If you still had 98.46% of your money at the end of 10 years you would be significantly ahead of where you'd be if you'd been putting the money in a lottery.
Re:Ugh. (Score:4, Insightful)
I read this article back in December in Time [time.com] which said that had you redirected your lottery spending to stocks over the 10 years ending December 2010, your annualized return would have amounted to -1.54%, according to Standard & Poor's.
Astounding.

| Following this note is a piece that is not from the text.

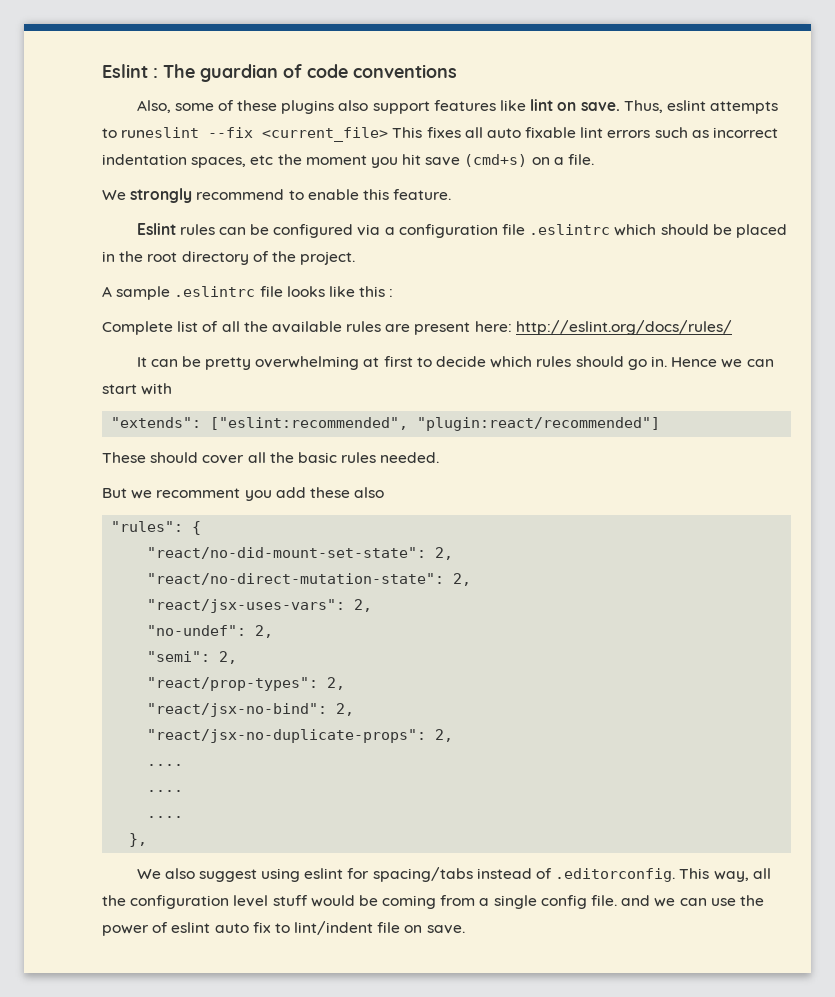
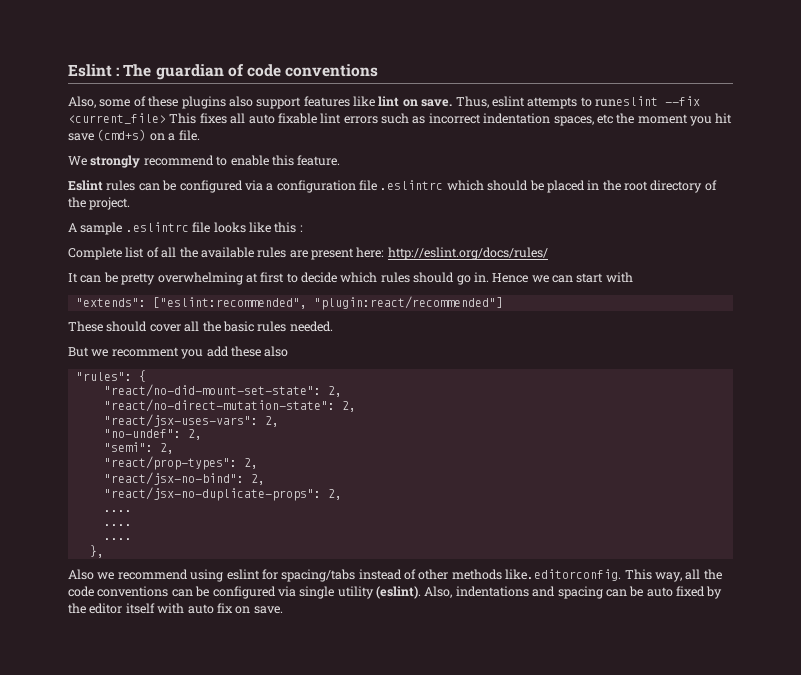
[136,868,257,882] We also suggest -> [68,569,188,580] Also we recommend
[555,868,676,882] .editorconfig. -> [418,569,622,581] other methods like.editorconfig.
[130,895,764,909] [102,921,401,936] configuration level stuff would be coming from a single config file. and we can use the power of eslint auto fix to lint/indent file -> [68,586,723,599] [68,603,233,614] code conventions can be configured via single utility (eslint). Also, indentations and spacing can be auto fixed by the editor itself with auto fix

If you pick the worst possible ten year period in stock market investing in the modern era, spanning from a stock bubble to a post-crash lull, during a period of unprecedentedly reckless public spending, you can actually observe a loss (as long as you adjust for inflation). :)
Re:Ugh. (Score:4, Insightful)
You can play a weekly for about $5 depending on what lotteries you play,
or you can buy a fancy coffee for about $10 a day,
or you can buy smokes for about $20 a week,
or you can go to the movies twice a month for about $20 a visit or this or that.
Frankly a lottery is one of the cheapest things you can throw your money away at. Just start picking apart any enjoyment you buy and think how much you spend in a year and the fact that there is zero return on investment. At least a lottery has a >0 ROI.